Joe: Outside of music and the success you’ve experienced through it, who is Krizz Kaliko?
Krizz Kaliko: It’s hard really to say man, because I’m so many things. I think it’s represented in my music when I do all these different genres. That’s kind of a representation of my personality. Krizz Kaliko is ultra musician in many different ways from rapping to singing to, you know, to doing anything. I don’t play any instruments, but I seem to pick them up really easily because I co-produce a lot of stuff on my album. I’m also somebody’s daddy…I’m a couple of people’s daddy. When I’m not on the road, being Krizz Kaliko living a whatever you want to call it, a rock star, rap star, whatever you want to call it life… I go home. Then I’m at PTA meeting, I’m at little league basketball, football games and changing diapers. Really I am a father. I think that it’s important I say that as an artist because lot of these artists do have kids. We have kids sprinkled around sometimes, but nobody’s raising them sometimes and that’s why they end up doing things that aren’t savory, as they should be. My father was an important person in my life, you know he died when I was 15, but he gave me a lot in those 15 years. So I feel like I owe that to the children that I have fathered to actually be that. I’m also a guy that people come to for advice and counseling, even fans.
I take time to talk to fans at the meet and greets. We have 150, 100, at least 100+ people every day at our meet and greets before each show. We have one today at three o’ clock, and I talk to these people because these people hear these kind of interviews. They see what I’m saying on the blogs, and they hear what I’m saying in my music, so they come because they want to see if that’s real. Even though they know that it’s real by how I’m talking, how I’m singing. You can tell I mean it, but I’m that to man. I feel like I’m put here to help, Krizz Kaliko is here to help whether that be musically, whether that will be… Whatever… You know what I mean? In actually, it’s funny, my wife teases me because if I’m ever around, and a fight breaks out with people I know, sometimes people I don’t know, I jump in. I’m here to help man, I’m like a servant, a servant to this world, you know, this is what I do.
Joe: In terms of the EP dropping next Friday April 8th, what do you guys have planned for the album, promotion? How can people stay up to date with what’s going on with you, Strange Music and the label?
Krizz Kaliko: We’re doing it all, which is a media frenzy, which is touring, which is… That’s our biggest thing, we tour, tour, tour, tour. Right now we are on the Independent Powerhouse 2016 tour, and we do that and support everybody’s career. Since my album is dropping, this is going to be the byproduct that ends up being in support of my record. So we’ll continue the tour, drop new music. We continue to do what I’ve been doing which is dropping tunes, dropping videos, we constantly give fans more and more and more and more man, so we’re going to continue doing that and continue to contact people. We’re going to continue to have people contact us like Singersroom to get the word out here, to spread this beautiful music, that has had an effect on people for the last 16 years. We’ve been around for a minute. Then, of course, people are going to see me as a new artist because they maybe heard of Tech N9ne and oh the other guys. So now the other guy has a name, it’s Krizz Kaliko, ha.

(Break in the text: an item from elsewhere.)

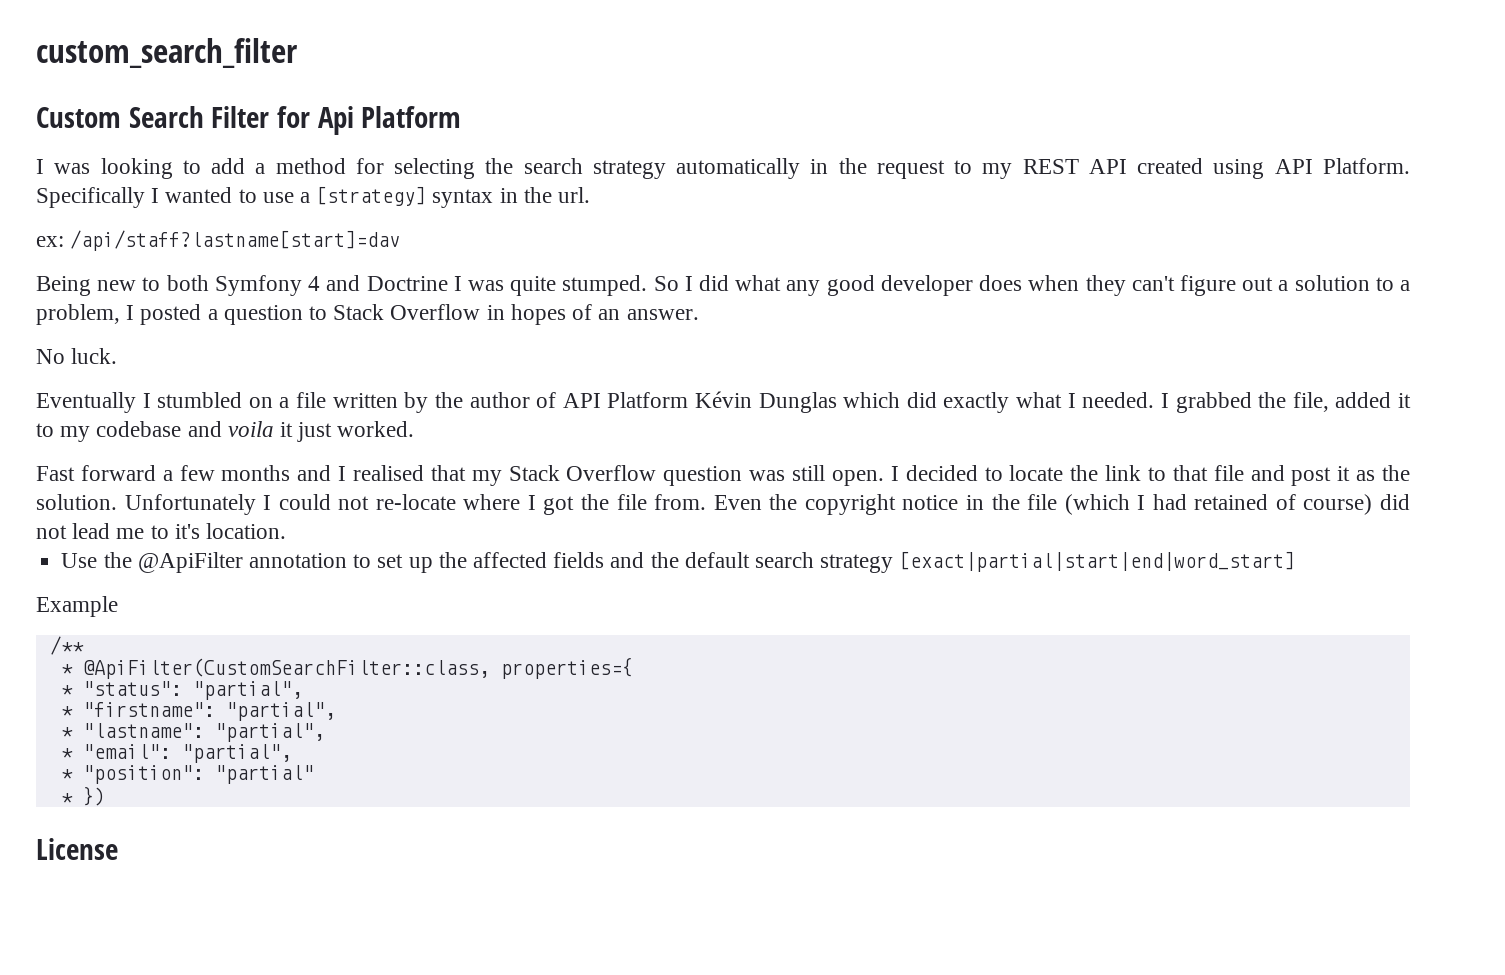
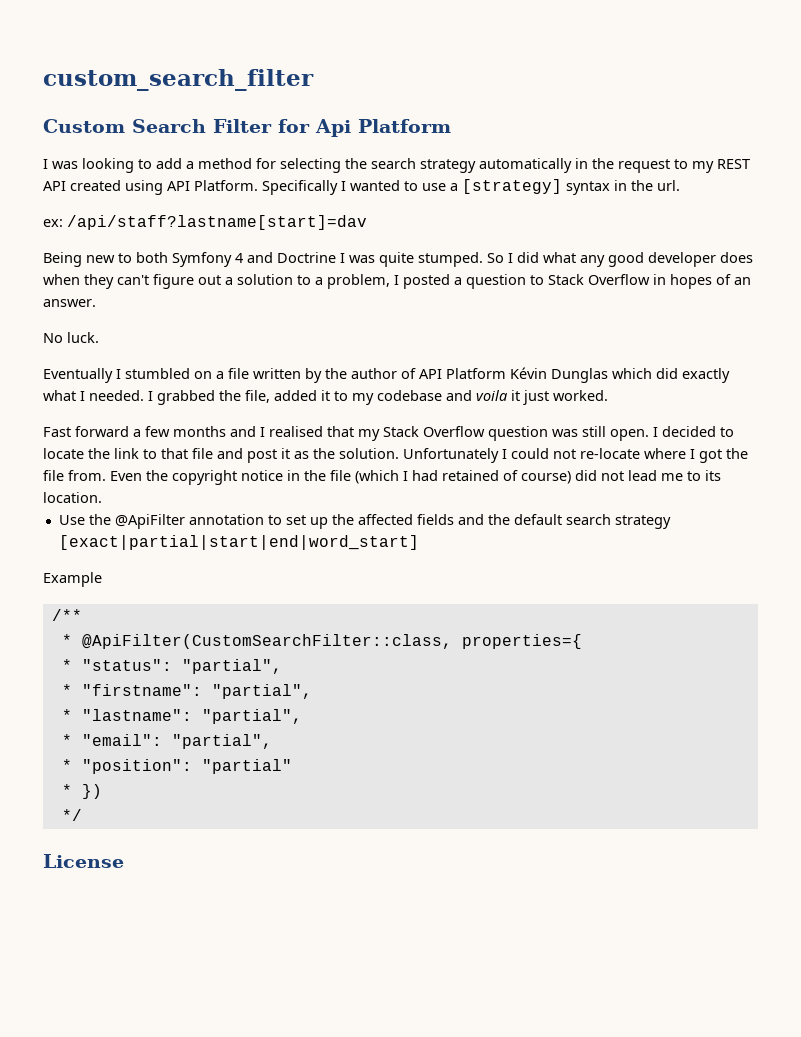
[174,524,200,539] it's -> [705,470,721,481] its
(105, 796) none -> [61,809,82,821] // */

Joe: Well of course. Again listening to your album the other night, going through the notes; you definitely have a lot to say, a lot to discuss and a lot to offer to people. Not just from a music standpoint, but from a life stand point. It’s deeper than just music, it’s not just a guy singing on a track, so I would definitely have to say, this is to me definitely an album worth checking out and listening to a few times. I listened to it with my sister on the other night, and she said “It’s kind of that John Legendish type of vibe, a Maroon 5.” So yeah, I mean… Krizz thank you for getting on the phone and speaking about everything going on.